Appartiene solo agli uomini eloquenti la capacità di comunicare i loro sentimenti; io sono ben lungi dall’illudermi di questa riuscita […].
Tuttavia, questo argomento e il mio zelo m’ispirano un po’ di fiducia, bisogna pure che io l’ammetta, desidererei che tutti i nostri Cittadini mi ascoltassero in questo momento; io vorrei dir loro, è per voi, per voi soli, per voi tutti che io sto per parlare; sto per parlare per la vostra proprietà, le vostre libertà, le vostre vite: chi di voi potrà ascoltarmi con indifferenza? Voi siete liberi oggi; la vostra ricchezza, i vostri giorni vi sembrano in sicurezza; ma domani, forse domani voi sarete accusatori o accusati; forse in questo istante un Cittadino nemico spia il  momento di cogliervi di sorpresa; forse un oscuro complotto esporrà la vostra vita ai sospetti della Giustizia: chi lo sa? forse un giorno le vostre mani porteranno dei ferri.

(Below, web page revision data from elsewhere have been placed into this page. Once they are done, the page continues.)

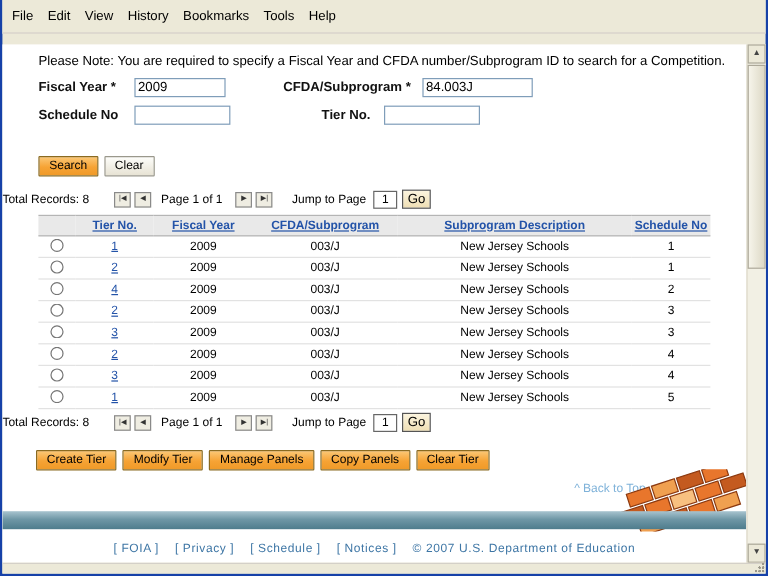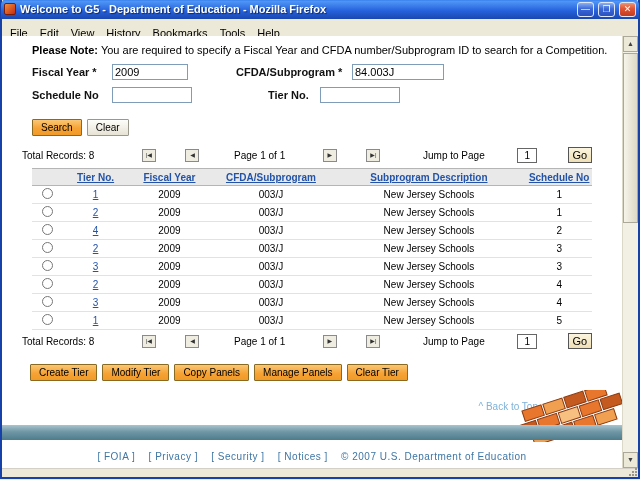--- a/index.html
+++ b/index.html
@@ -109,13 +109,6 @@
 
 <div class="window">
 
-  <div class="titlebar">
-    <div class="app-icon"></div>
-    <div class="title-text">Welcome to G5 - Department of Education - Mozilla Firefox</div>
-    <div class="winbtn">—</div>
-    <div class="winbtn">❐</div>
-    <div class="winbtn close">✕</div>
-  </div>
 
   <div class="menubar">
     <span class="menu-item">File</span>

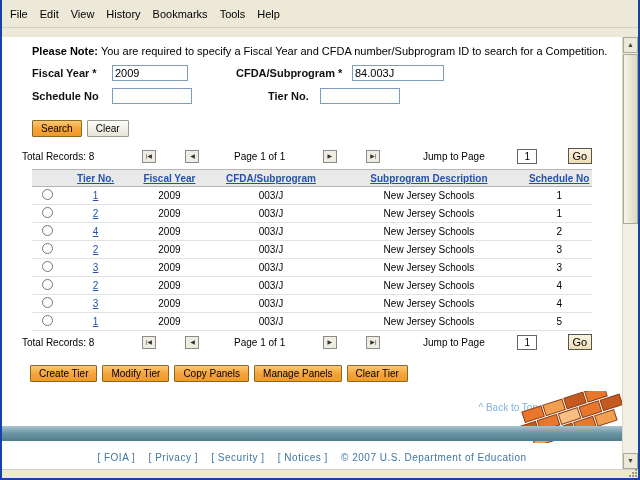--- a/index.html
+++ b/index.html
@@ -43,7 +43,7 @@
 
   
   .note { margin:2px 0 8px 30px; font-size:11px; color:#000; }
-  .note b { font-weight:bold; }
+  .note b { font-weight:normal; }
   .form-row { display:flex; align-items:center; margin:0 0 7px 30px; font-size:11px; }
   .flabel { font-weight:bold; color:#111; }
   .l1 { width:80px; } .l2 { width:116px; margin-left:48px; } .l3 { width:80px; } .l4 { width:52px; margin-left:76px; }

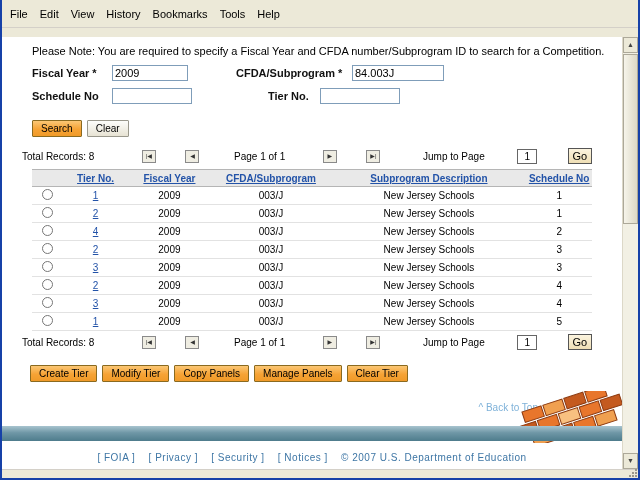--- a/index.html
+++ b/index.html
@@ -51,7 +51,7 @@
           font-family:"Liberation Sans","DejaVu Sans",sans-serif; }
   .w76 { width:76px; } .w92 { width:92px; } .w80 { width:80px; }
 
-  .btn-row { display:flex; gap:5px; margin:16px 0 10px 30px; }
+  .btn-row { display:flex; gap:5px; margin:26px 0 10px 30px; }
   .btn { font-size:10px; padding:2px 8px; border:1px solid #8a6a20; cursor:default;
          background:linear-gradient(180deg,#FBC775,#F6A335 55%,#F09A28); border-radius:1px; }
   .btn.gray { background:linear-gradient(180deg,#FDFDFA,#E7E3D4); border:1px solid #9a988c; }

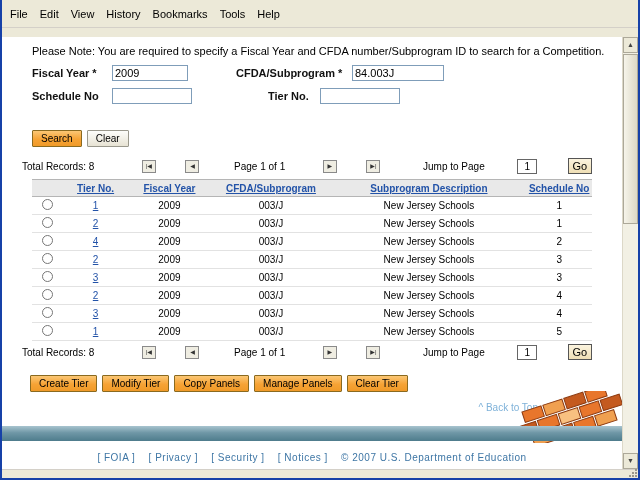--- a/index.html
+++ b/index.html
@@ -57,8 +57,8 @@
   .btn.gray { background:linear-gradient(180deg,#FDFDFA,#E7E3D4); border:1px solid #9a988c; }
 
   
-  .pagebar { display:flex; align-items:center; justify-content:space-between; padding-right:30px;
-             font-size:10px; color:#000; height:18px; margin-bottom:4px;margin-left:20px; }
+  .pagebar { display:flex; align-items:center; justify-content:flex-start; padding-right:30px;
+             font-size:10px; color:#000; height:18px; margin-bottom:4px; }
   .pagebar .total { margin-right:18px; }
   .pg-btn { width:14px; height:13px; border:1px solid #8a8a8a; background:#EFEDE2;
             font-size:6px; line-height:11px; text-align:center; margin-left:3px; color:#333; }

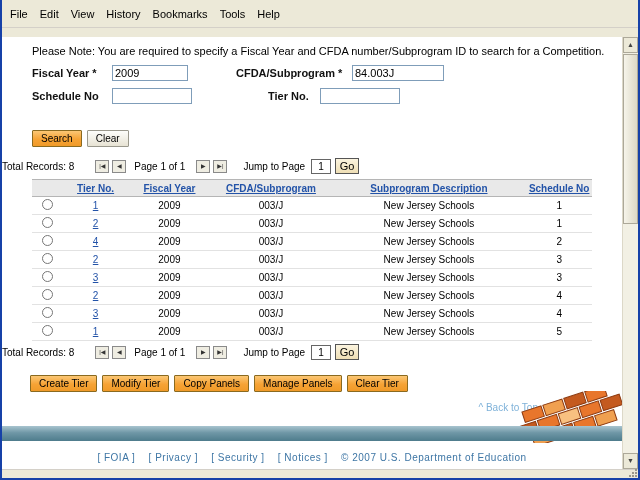--- a/index.html
+++ b/index.html
@@ -260,8 +260,8 @@
       <div class="actions">
         <button class="btn">Create Tier</button>
         <button class="btn">Modify Tier</button>
+        <button class="btn">Manage Panels</button>
         <button class="btn">Copy Panels</button>
-        <button class="btn">Manage Panels</button>
         <button class="btn">Clear Tier</button>
       </div>
 

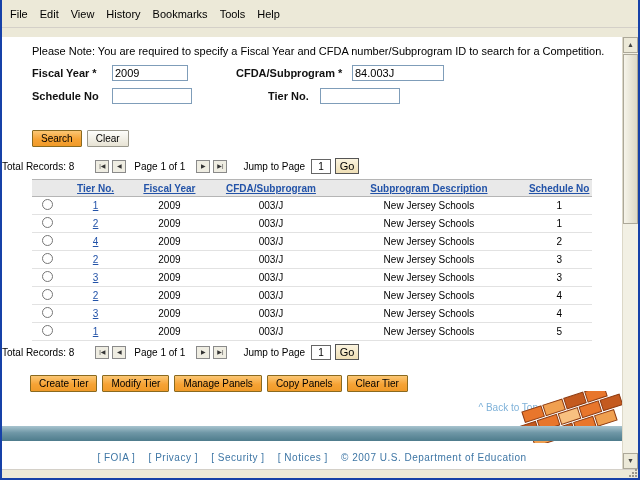--- a/index.html
+++ b/index.html
@@ -290,7 +290,7 @@
       <div class="footer">
         <span class="flink">[ FOIA ]</span>
         <span class="flink">[ Privacy ]</span>
-        <span class="flink">[ Security ]</span>
+        <span class="flink">[ Schedule ]</span>
         <span class="flink">[ Notices ]</span>
         <span>©  2007  U.S.  Department  of  Education</span>
       </div>

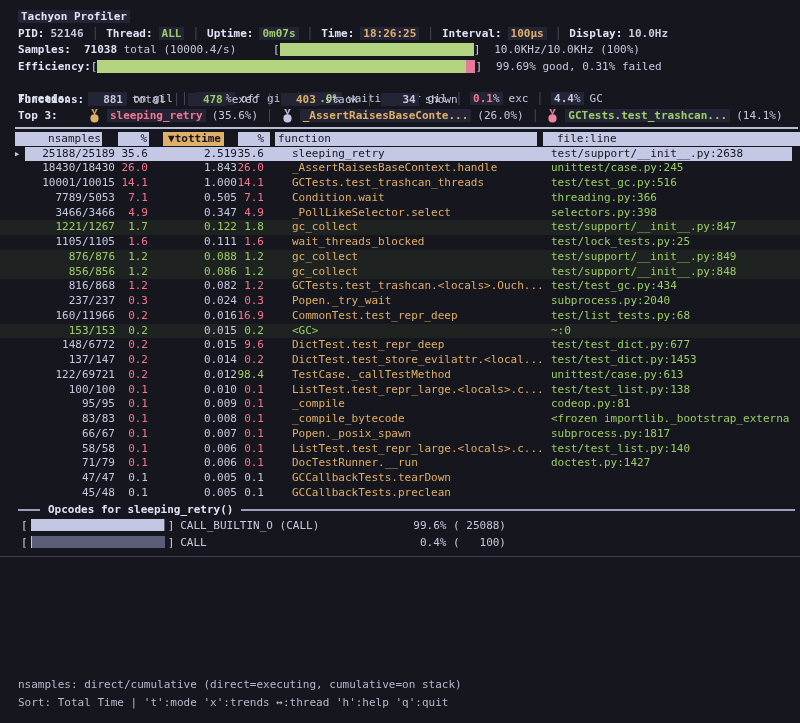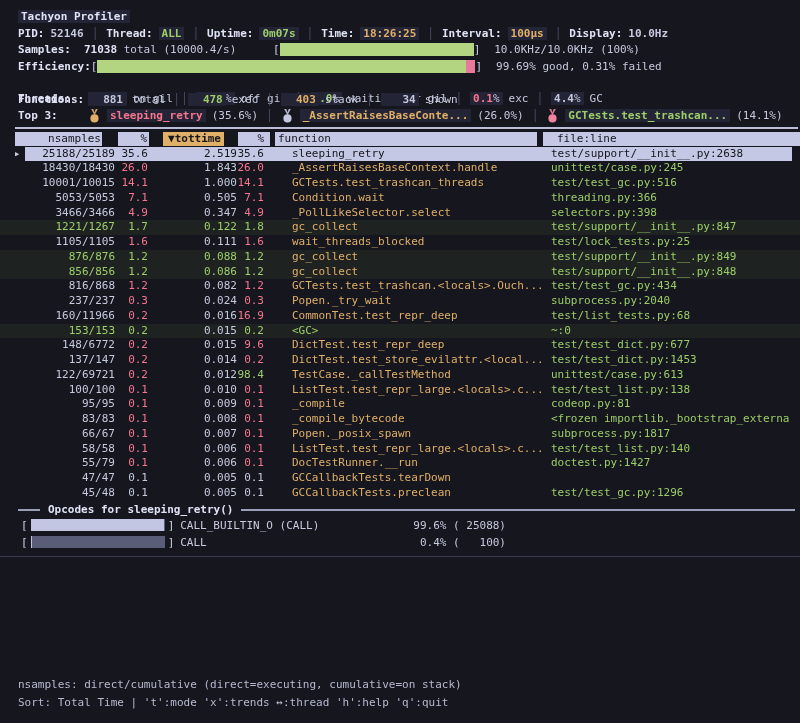--- a/index.html
+++ b/index.html
@@ -138,7 +138,7 @@
       </div>
       <div class="trow  ">
         <span class="arrow"></span>
-        <span class="col-ns c-fg">5053/5053</span>
+        <span class="col-ns c-fg">7789/5053</span>
         <span class="col-p1 c-r">7.1</span>
         <span class="col-tt c-fg">0.505</span>
         <span class="col-p2 c-r">7.1</span>

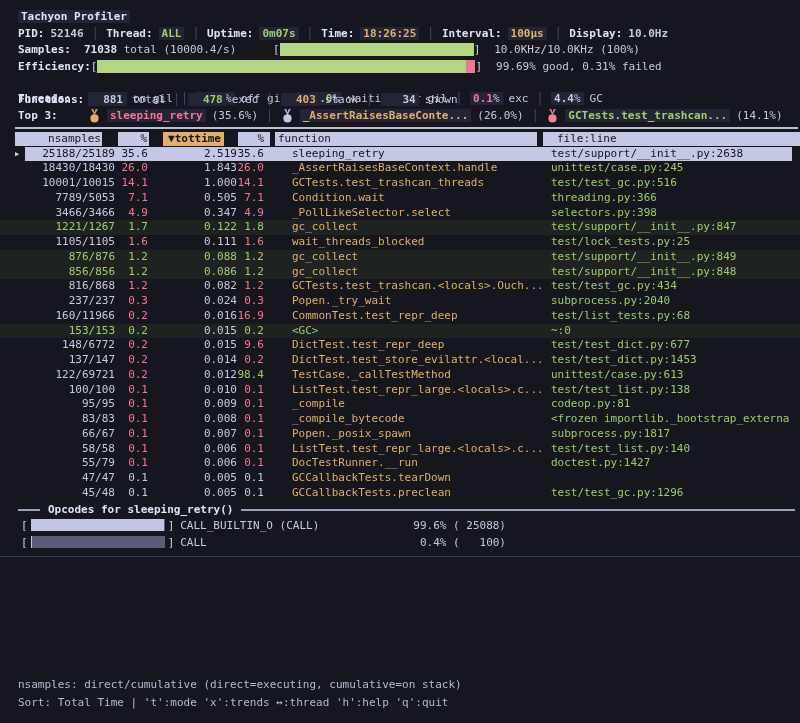--- a/index.html
+++ b/index.html
@@ -300,7 +300,7 @@
       </div>
       <div class="trow  ">
         <span class="arrow"></span>
-        <span class="col-ns c-fg">55/79</span>
+        <span class="col-ns c-fg">71/79</span>
         <span class="col-p1 c-r">0.1</span>
         <span class="col-tt c-fg">0.006</span>
         <span class="col-p2 c-r">0.1</span>

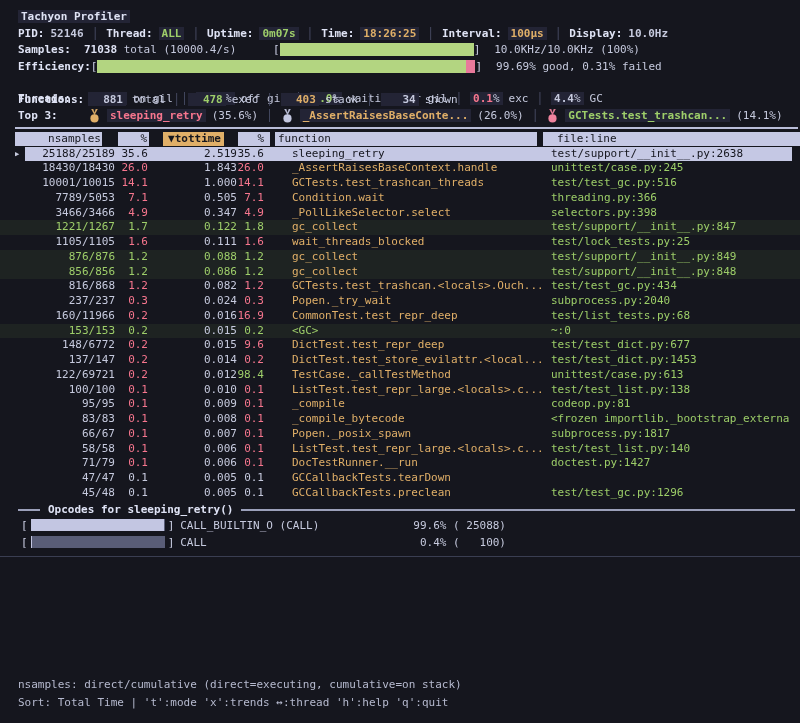--- a/index.html
+++ b/index.html
@@ -322,7 +322,6 @@
         <span class="col-tt c-fg">0.005</span>
         <span class="col-p2 c-fg">0.1</span>
         <span class="col-fn c-o">GCCallbackTests.preclean</span>
-        <span class="col-fl c-file">test/test_gc.py:1296</span>
       </div>
     </div>
 </div>

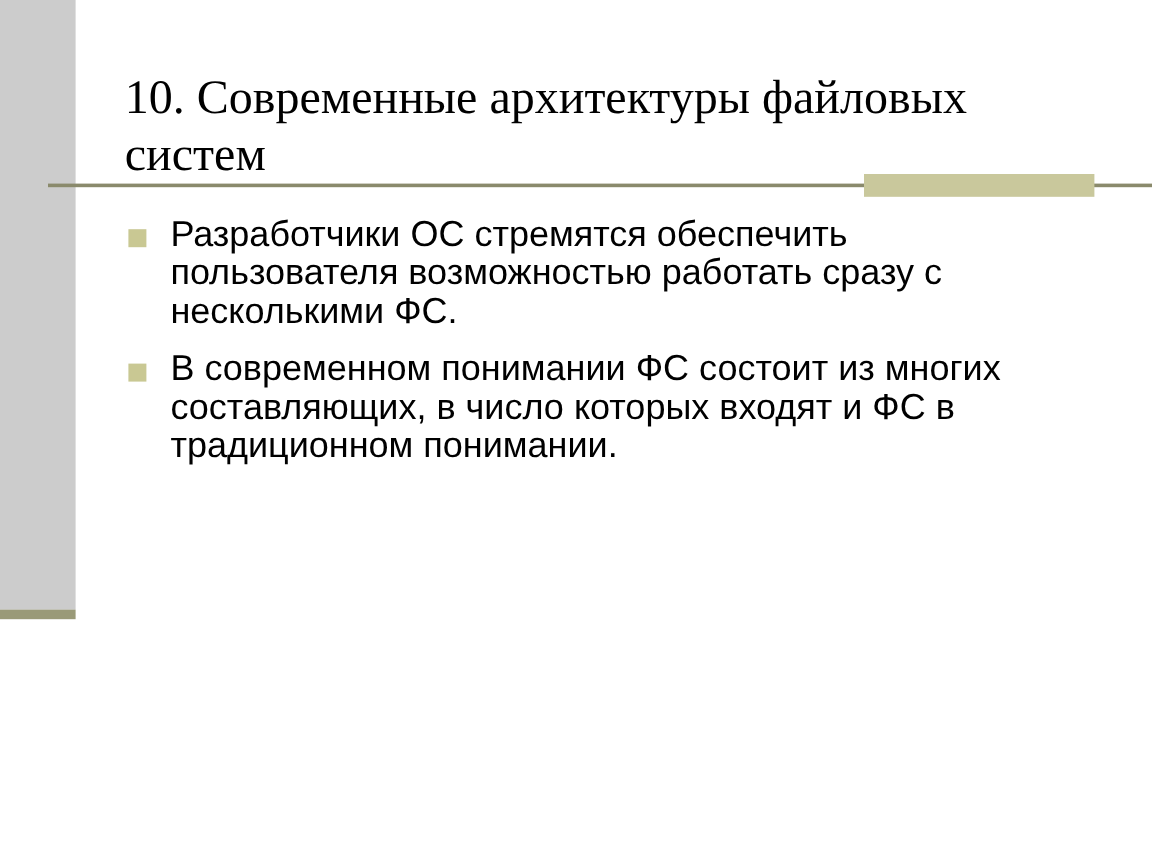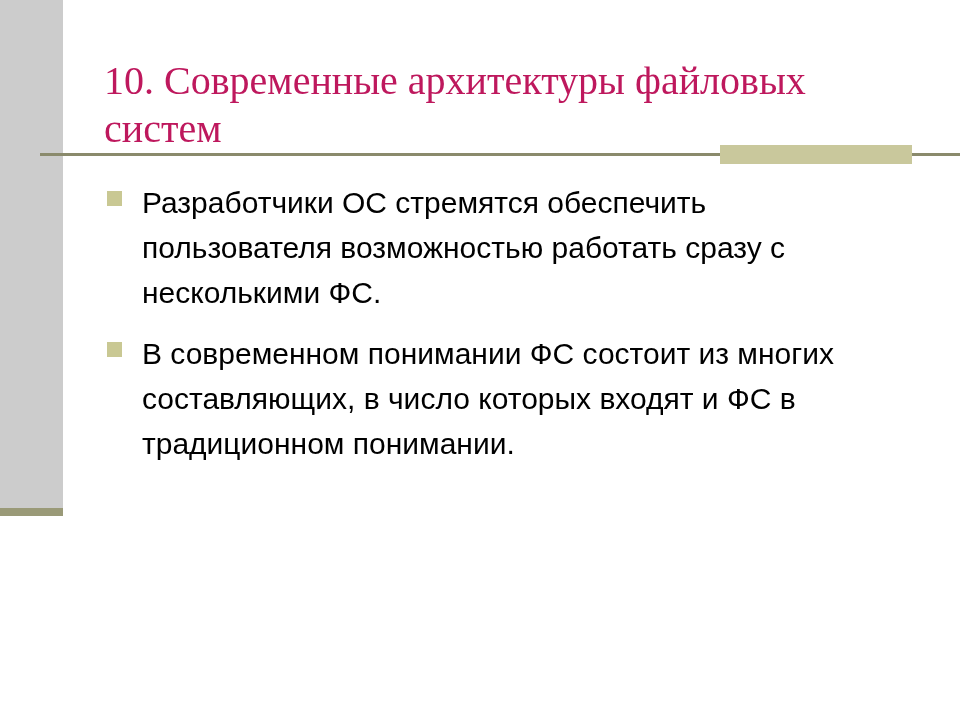--- a/index.html
+++ b/index.html
@@ -45,7 +45,7 @@
     left: 104px;
     top: 30px;
     width: 790px;
-    color: #be185d;
+    color: #000000;
     font-family: "Liberation Serif", serif;
     font-size: 40px;
     font-weight: normal;

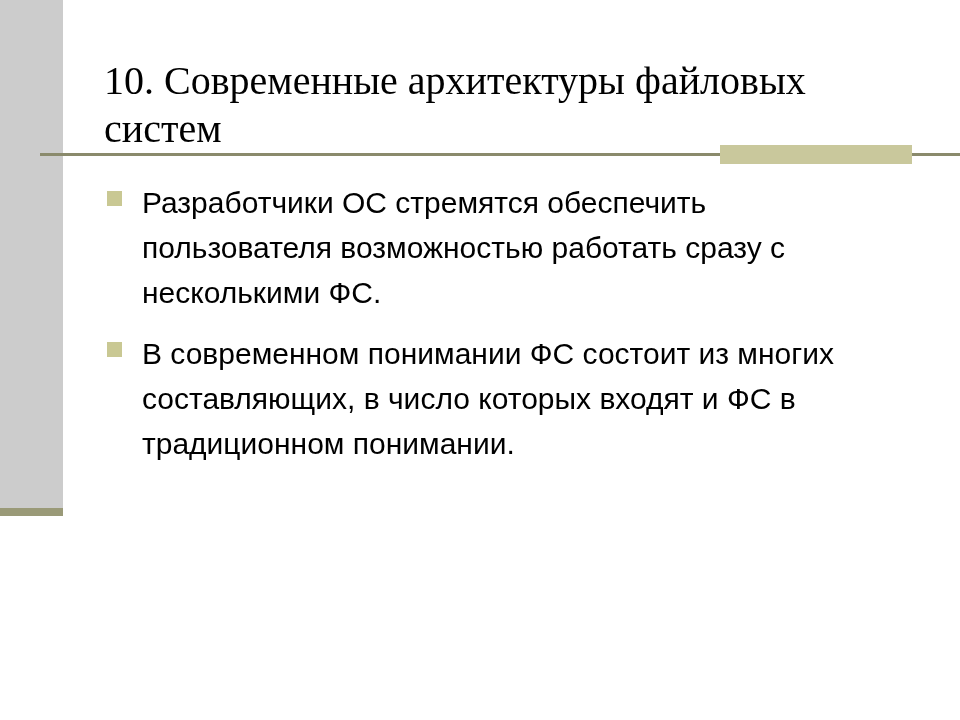--- a/index.html
+++ b/index.html
@@ -95,7 +95,7 @@
     color: #000000;
     font-family: "Liberation Sans", sans-serif;
     font-size: 30px;
-    line-height: 45px;
+    line-height: 32px;
     font-weight: normal;
     white-space: pre-line;
   }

O miei Concittadini! Ascoltate e rassicuratevi; esponendo i nostri compiti, io vi farò conoscere le vostre risorse; imparate il poco che dovete temere, considerati gli obblighi che noi dobbiamo adempiere.
[…]
Signori, [Avvocati, Procuratori], noi siamo tutti uomini, e di conseguenza amici; eccoci tutti riuniti nel tempio della concordia e dell’equità; approfittiamo di questa solennità, per rinnovare il patto sacro che la Natura ci ispira nei confronti dei nostri simili; e mentre uomini di una professione generosa stanno per giurare di servire il Pubblico, giuriamo tutti, nell’intimo dei nostri cuori, di essere giusti e virtuosi, di amare gli uomini e di essere loro utili.